The collection holds everything from Snoopy and Garfield to Beetle Bailey and Doonesbury. It even has a set of original strips and other papers donated by the elusive Bill Watterson, creator of Calvin and Hobbes.
In addition to those noted artists, other contributions include originals from Richard Outcault (Yellow Kid), Charles Schulz (Peanuts), Chic Young (Blondie), and the entire collection of Jeff Smith, an Ohio State graduate who created the popular Bone series of comic books.
It all started when Milton Caniff (Terry and the Pirates and Steve Canyon) wanted a place for his original art and other papers to be stored and decided his alma mater was the perfect location. He handed it all over in 1977 and began encouraging other artist friends to donate to the collection as well.
After the collection grew, everything was moved to a new facility on campus in a space named after Billy Ireland, a former editorial cartoonist for The Columbus Dispatch and one of the pioneers of the art form.
The museum’s curator, Jenny Robb, says she is proud of the university for preserving the pop culture of comics. She explained that for many years original comic strips were thrown away and animation celluloid sheets, or cels, were wiped clean for their next use.

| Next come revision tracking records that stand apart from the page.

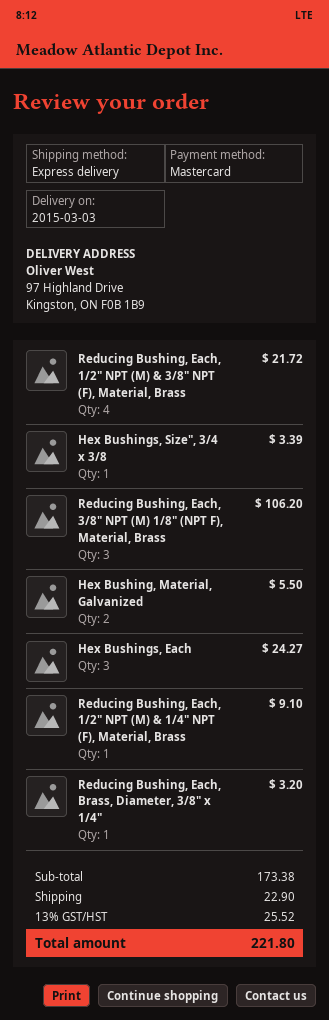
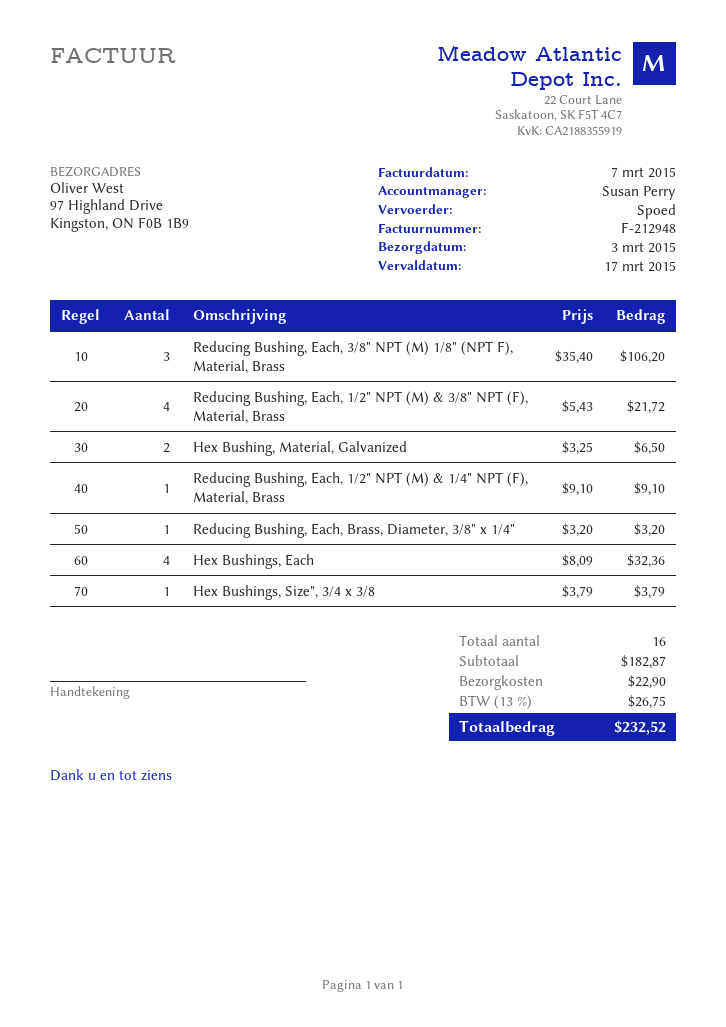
Hex Bushings, Size", 3/4 x 3/8: 1 for 3.39 -> 1 for 3.79
Hex Bushing, Material, Galvanized: 2 for 5.50 -> 2 for 6.50
Hex Bushings, Each: 3 for 24.27 -> 4 for 32.36
subtotal: 173.38 -> 182.87
tax: 13% = 25.52 -> 13% = 26.75
total: 221.80 -> 232.52

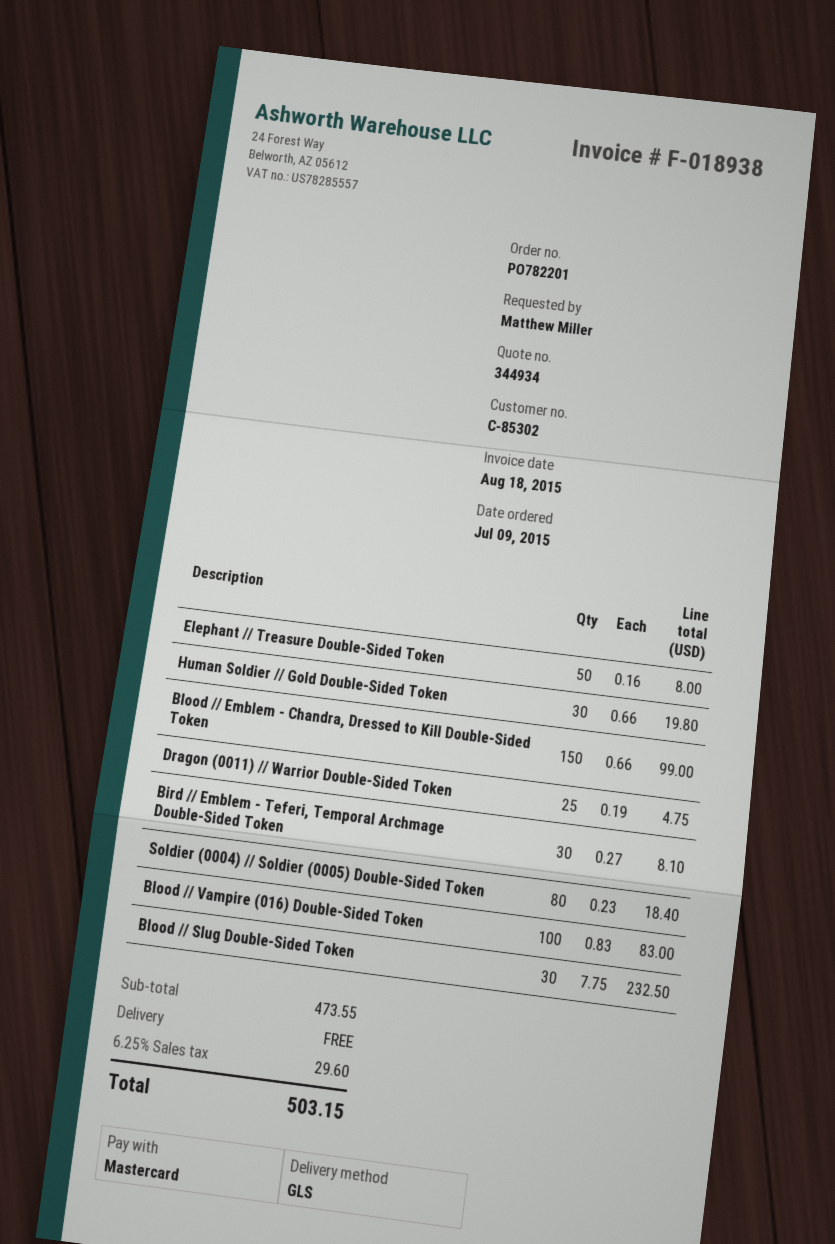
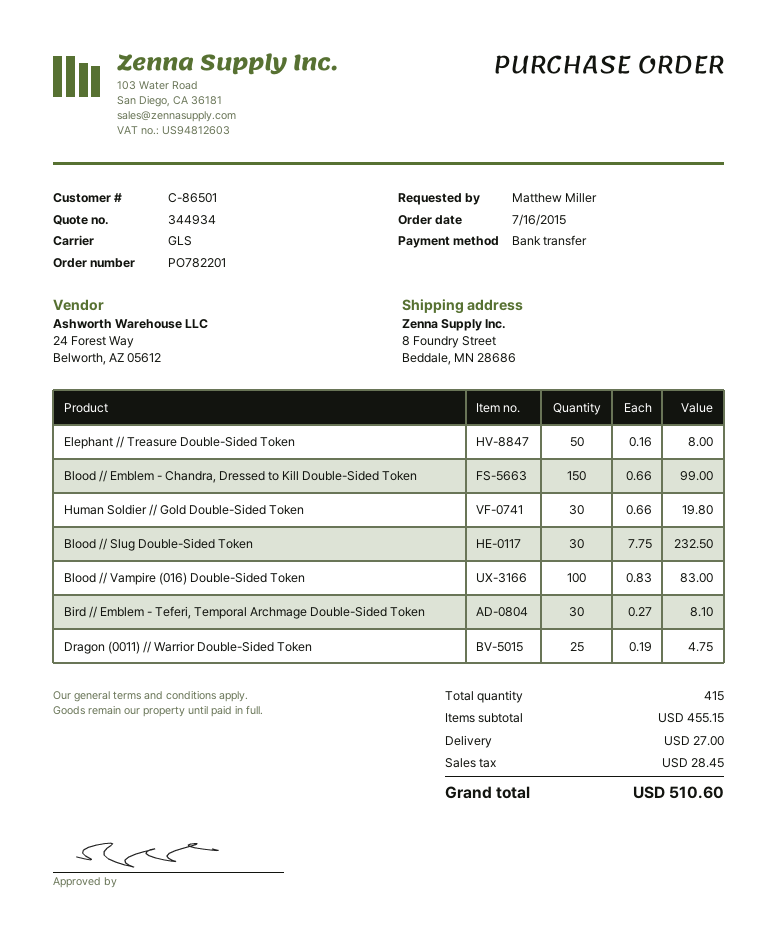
order date: 2015-07-09 -> 2015-07-16
customer number: C-85302 -> C-86501
payment method: Mastercard -> bank transfer
Soldier (0004) // Soldier (0005) Double-Sided Token: 80 x 0.23 = 18.40 -> none
subtotal: 473.55 -> 455.15
shipping: 0.00 -> 27.00
tax: 29.60 -> 28.45
total: 503.15 -> 510.60

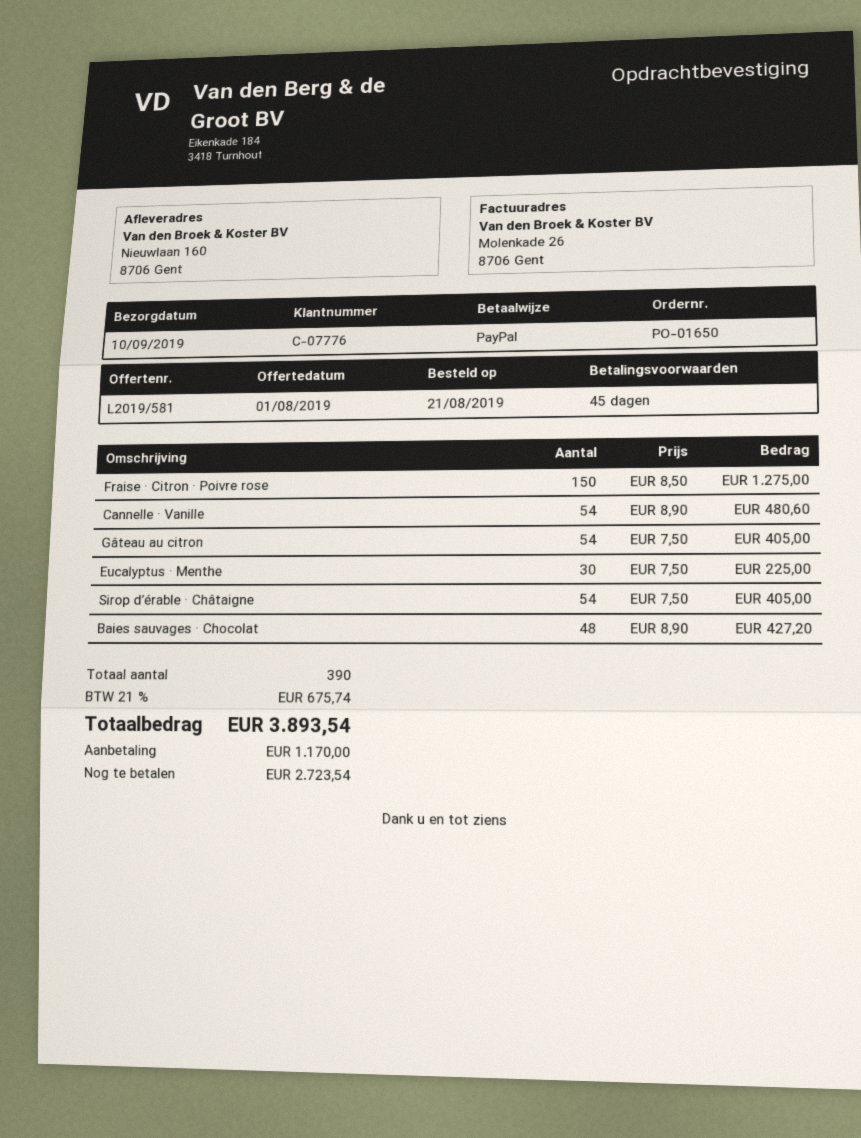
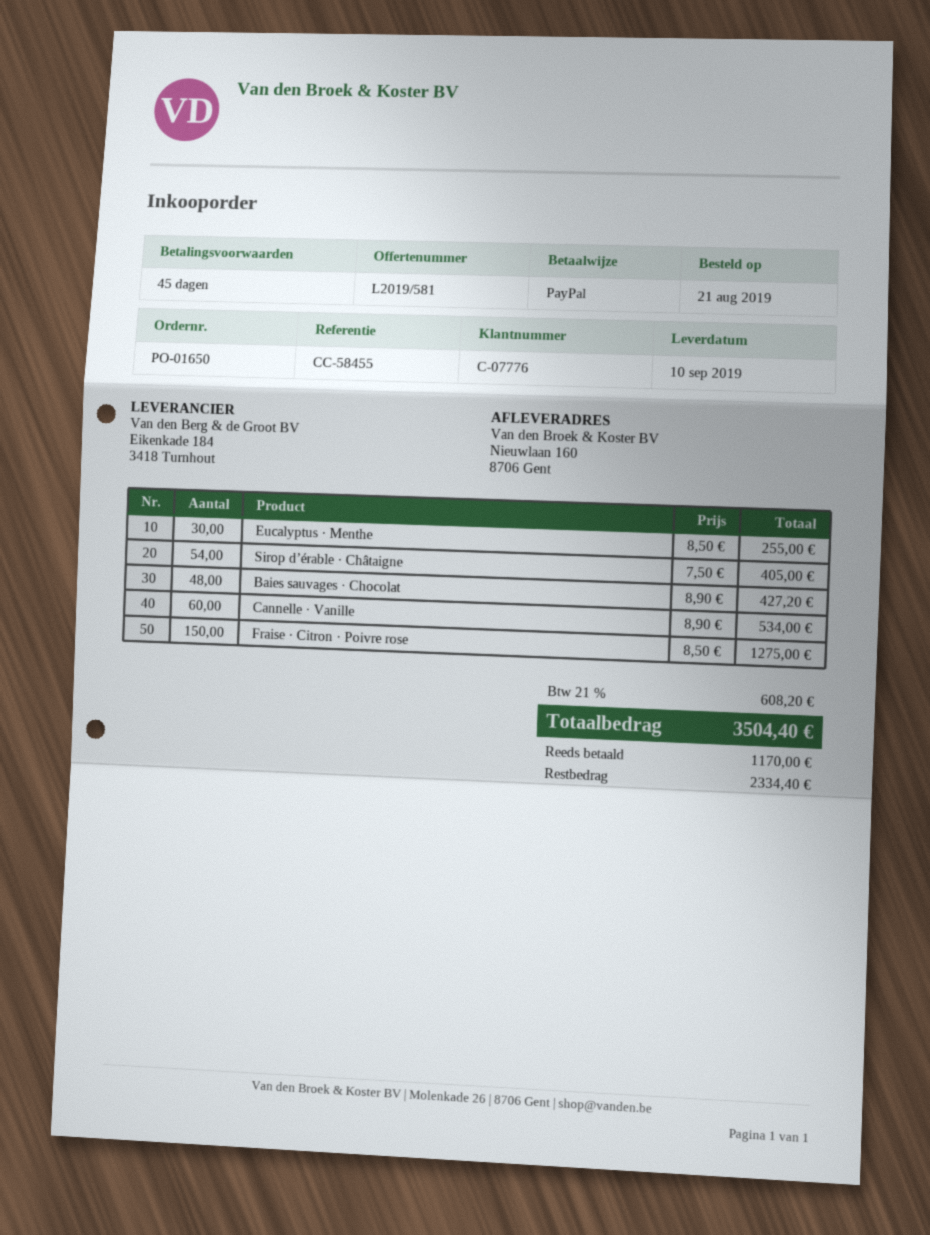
Cannelle · Vanille: 54 x 8.90 = 480.60 -> 60 x 8.90 = 534.00
Gâteau au citron: 54 x 7.50 = 405.00 -> none
Eucalyptus · Menthe: 30 x 7.50 = 225.00 -> 30 x 8.50 = 255.00
tax: 21% = 675.74 -> 21% = 608.20
total: 3893.54 -> 3504.40
balance: 2723.54 -> 2334.40

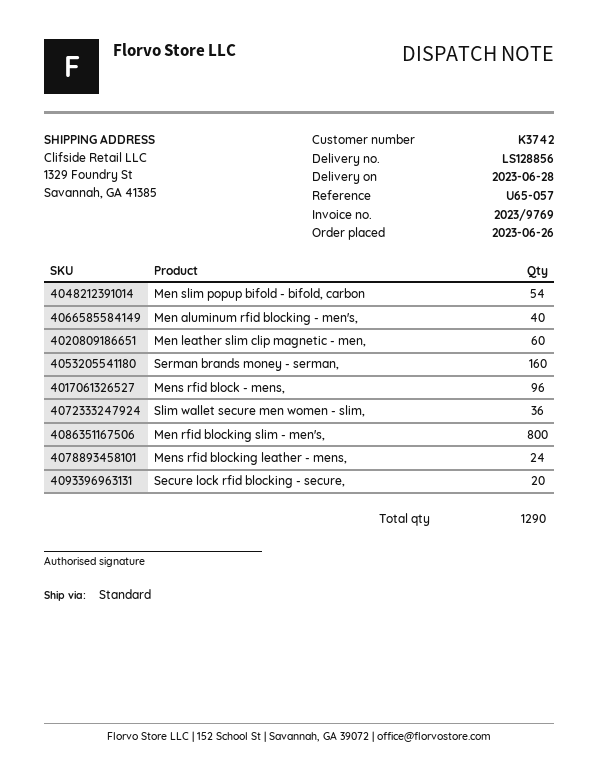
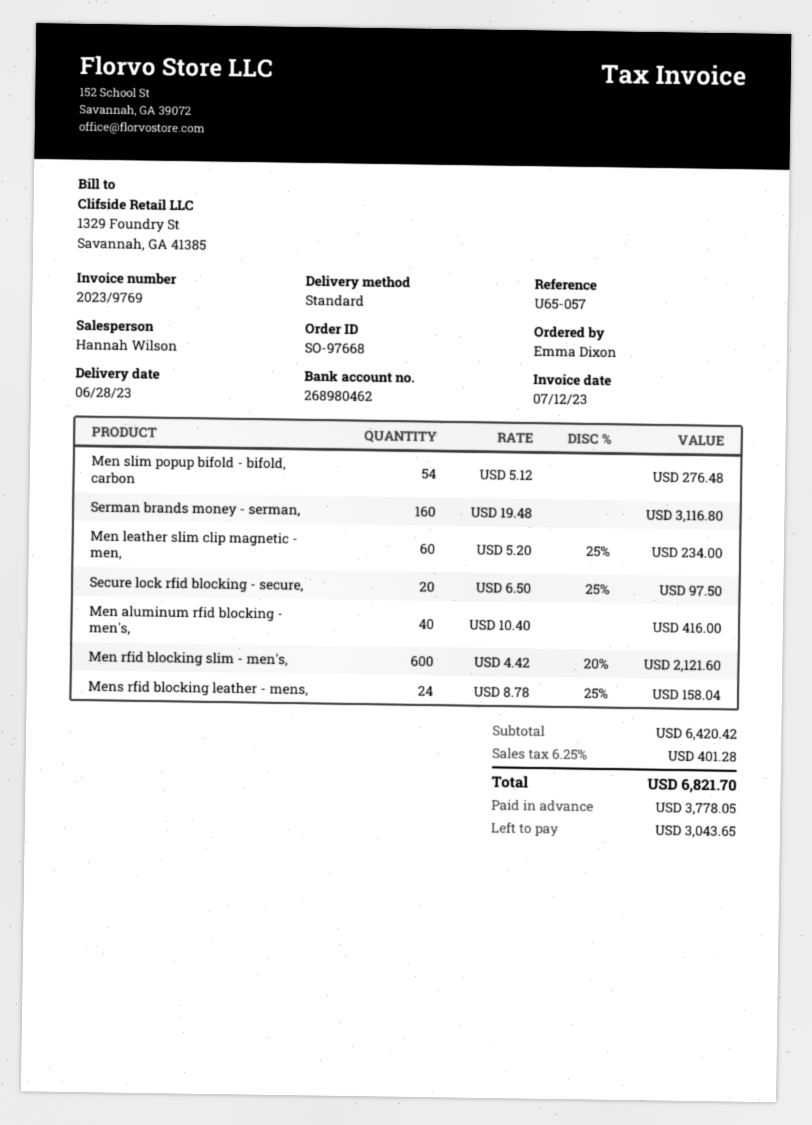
Mens rfid block - mens,: 96 -> none
Slim wallet secure men women - slim,: 36 -> none
Men rfid blocking slim - men's,: 800 -> 600

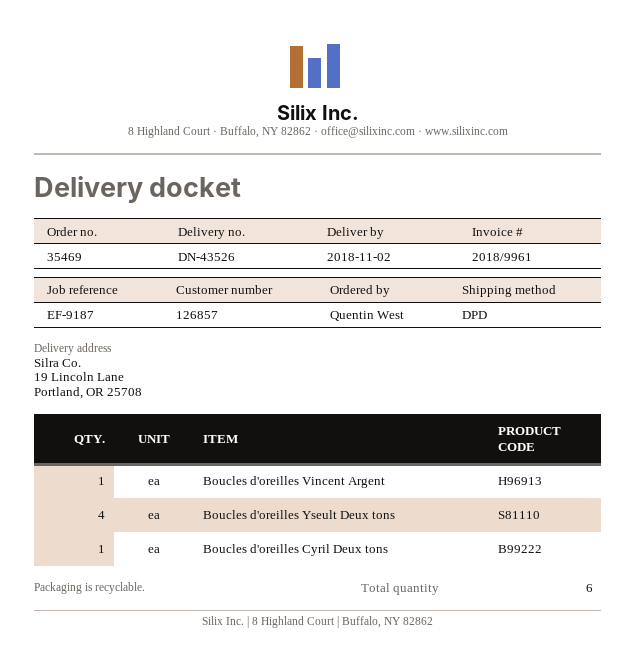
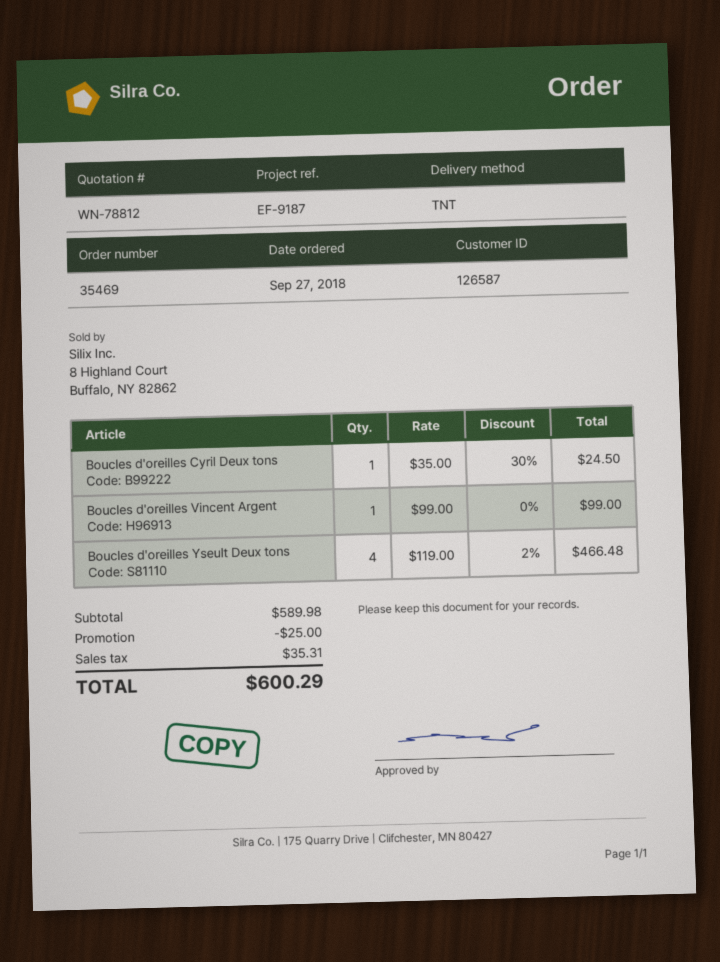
customer number: 126857 -> 126587
shipping method: DPD -> TNT

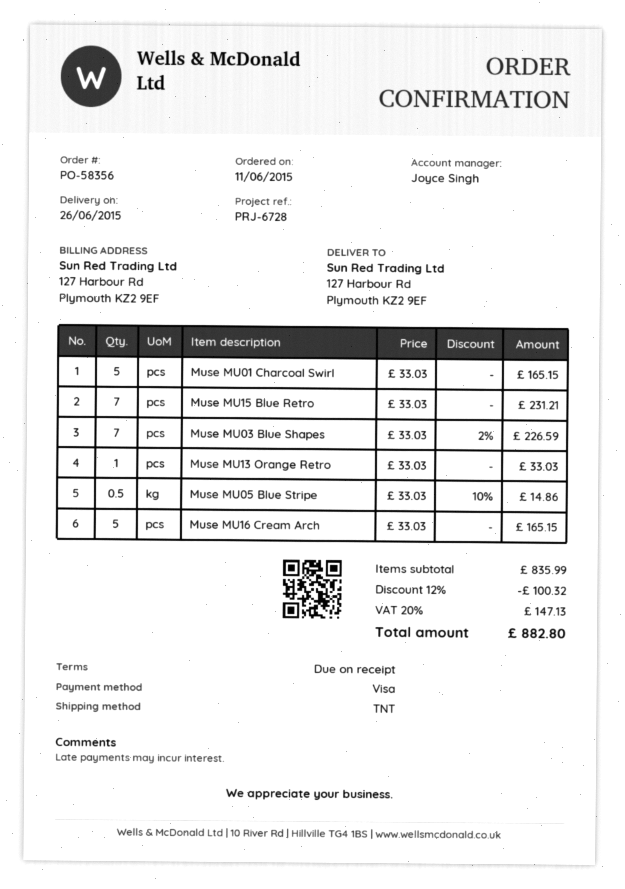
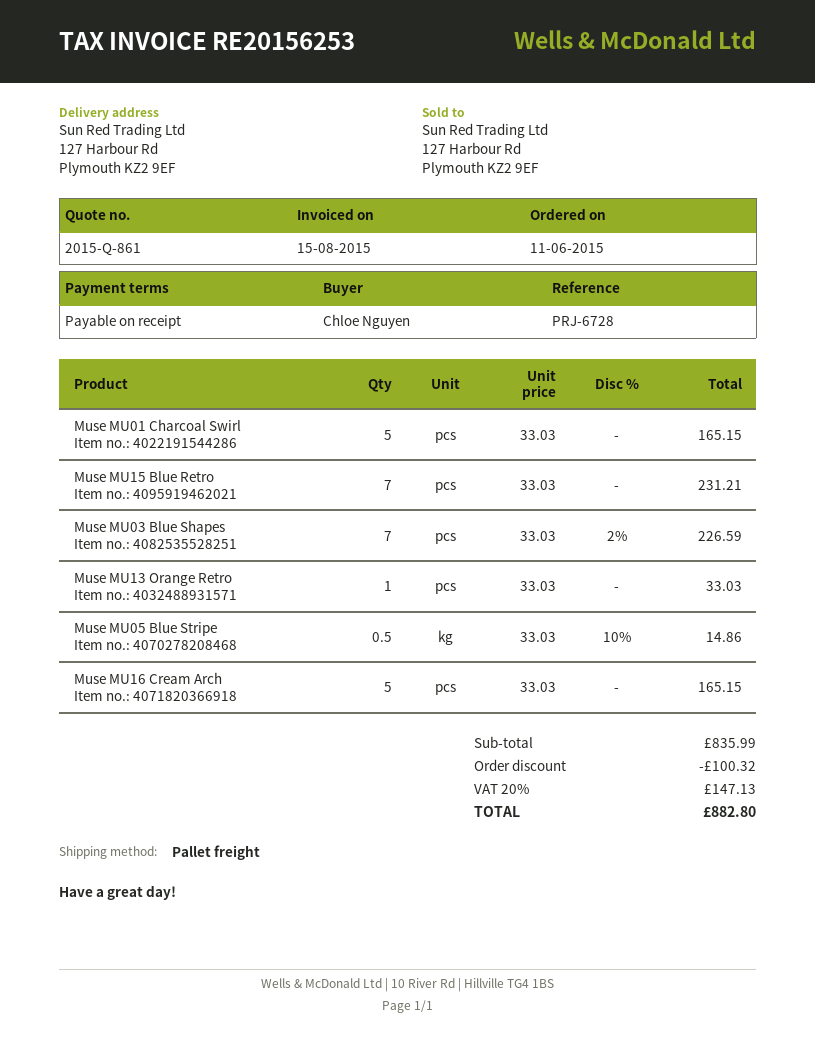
shipping method: TNT -> pallet freight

But that is not the case anymore. With its new collection, the university says it is the largest housing of cartoons and artifacts in the world. Because of this, Robb hopes the museum will become a destination for comic fans from around the country and the world.
The grand opening of the museum is this Saturday, November 16, and coincides with Festival of Cartoon Art, which every three years brings together artists and others involved in the creation of comics together to discuss the craft.